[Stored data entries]
*** Block opens ***

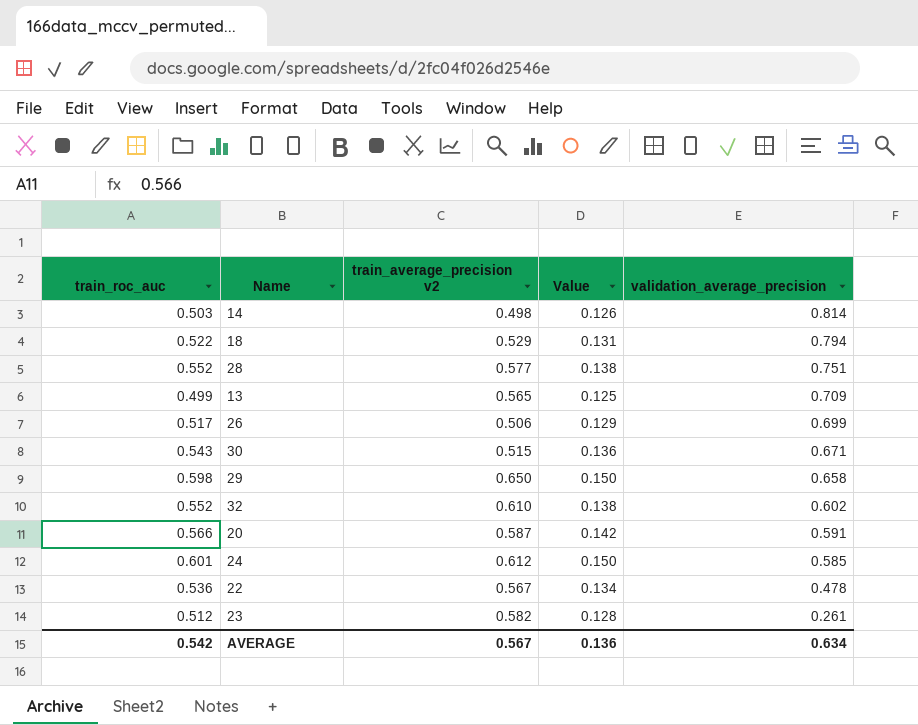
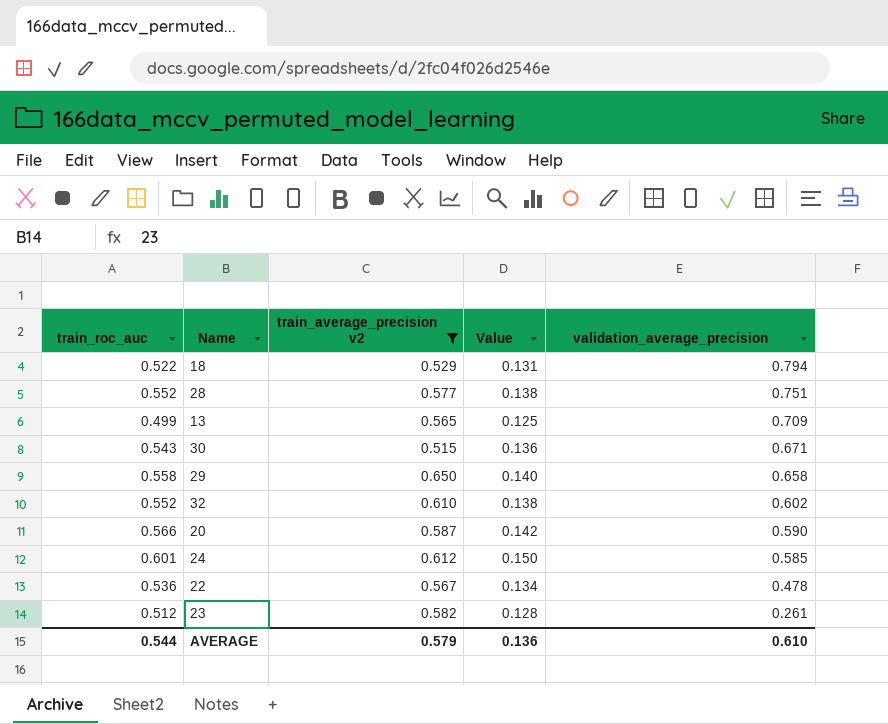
filter: none -> train_average_precision v2 >= 0.515
29 | train_roc_auc: 0.598 -> 0.558
29 | Value: 0.150 -> 0.140
20 | validation_average_precision: 0.591 -> 0.590
AVERAGE | train_roc_auc: 0.542 -> 0.544
AVERAGE | train_average_precision v2: 0.567 -> 0.579
AVERAGE | validation_average_precision: 0.634 -> 0.610

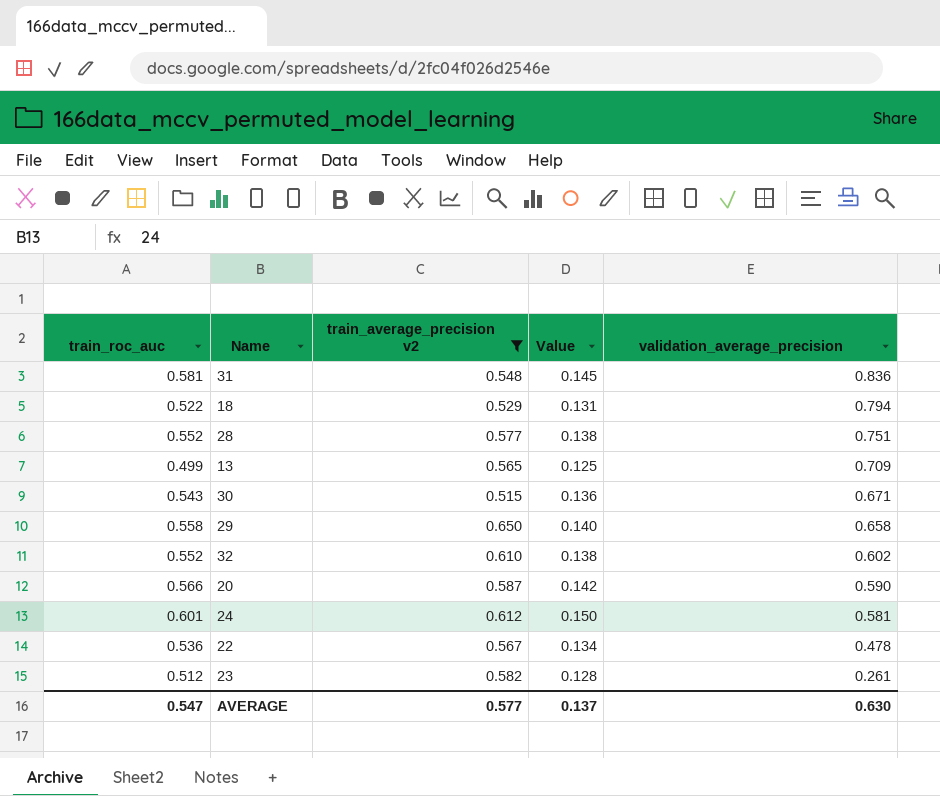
row 31: none -> 0.581 | 0.548 | 0.145 | 0.836
24 | validation_average_precision: 0.585 -> 0.581
AVERAGE | train_roc_auc: 0.544 -> 0.547
AVERAGE | train_average_precision v2: 0.579 -> 0.577
AVERAGE | Value: 0.136 -> 0.137
AVERAGE | validation_average_precision: 0.610 -> 0.630

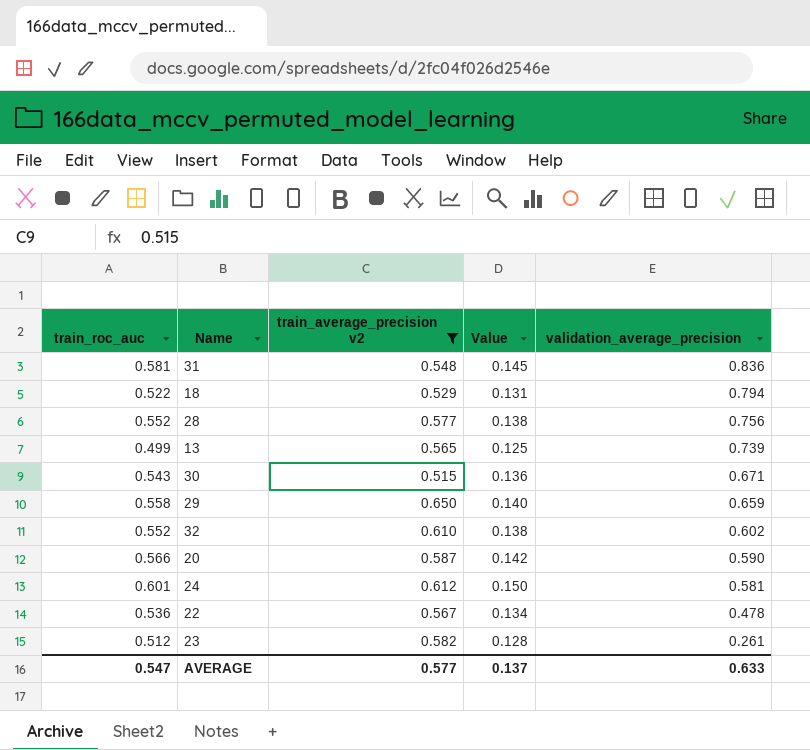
28 | validation_average_precision: 0.751 -> 0.756
13 | validation_average_precision: 0.709 -> 0.739
29 | validation_average_precision: 0.658 -> 0.659
AVERAGE | validation_average_precision: 0.630 -> 0.633

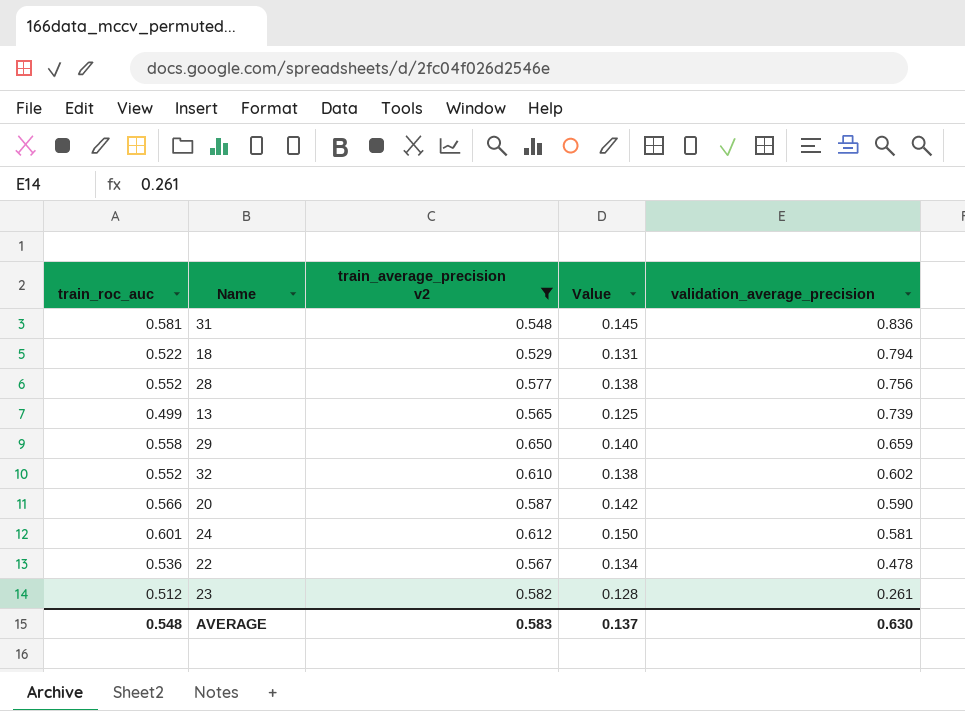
row 30: 0.543 | 0.515 | 0.136 | 0.671 -> none
AVERAGE | train_roc_auc: 0.547 -> 0.548
AVERAGE | train_average_precision v2: 0.577 -> 0.583
AVERAGE | validation_average_precision: 0.633 -> 0.630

*** Block closes ***

▸ **Exercise goal**
When pictures appear in the records above, leave them out and reproduce exactly each line from the first through the line containing "row 31: none -> 0.581 | 0.548 | 0.145 | 0.836", both included.

▸ **Reply to the exercise**
filter: none -> train_average_precision v2 >= 0.515
29 | train_roc_auc: 0.598 -> 0.558
29 | Value: 0.150 -> 0.140
20 | validation_average_precision: 0.591 -> 0.590
AVERAGE | train_roc_auc: 0.542 -> 0.544
AVERAGE | train_average_precision v2: 0.567 -> 0.579
AVERAGE | validation_average_precision: 0.634 -> 0.610

row 31: none -> 0.581 | 0.548 | 0.145 | 0.836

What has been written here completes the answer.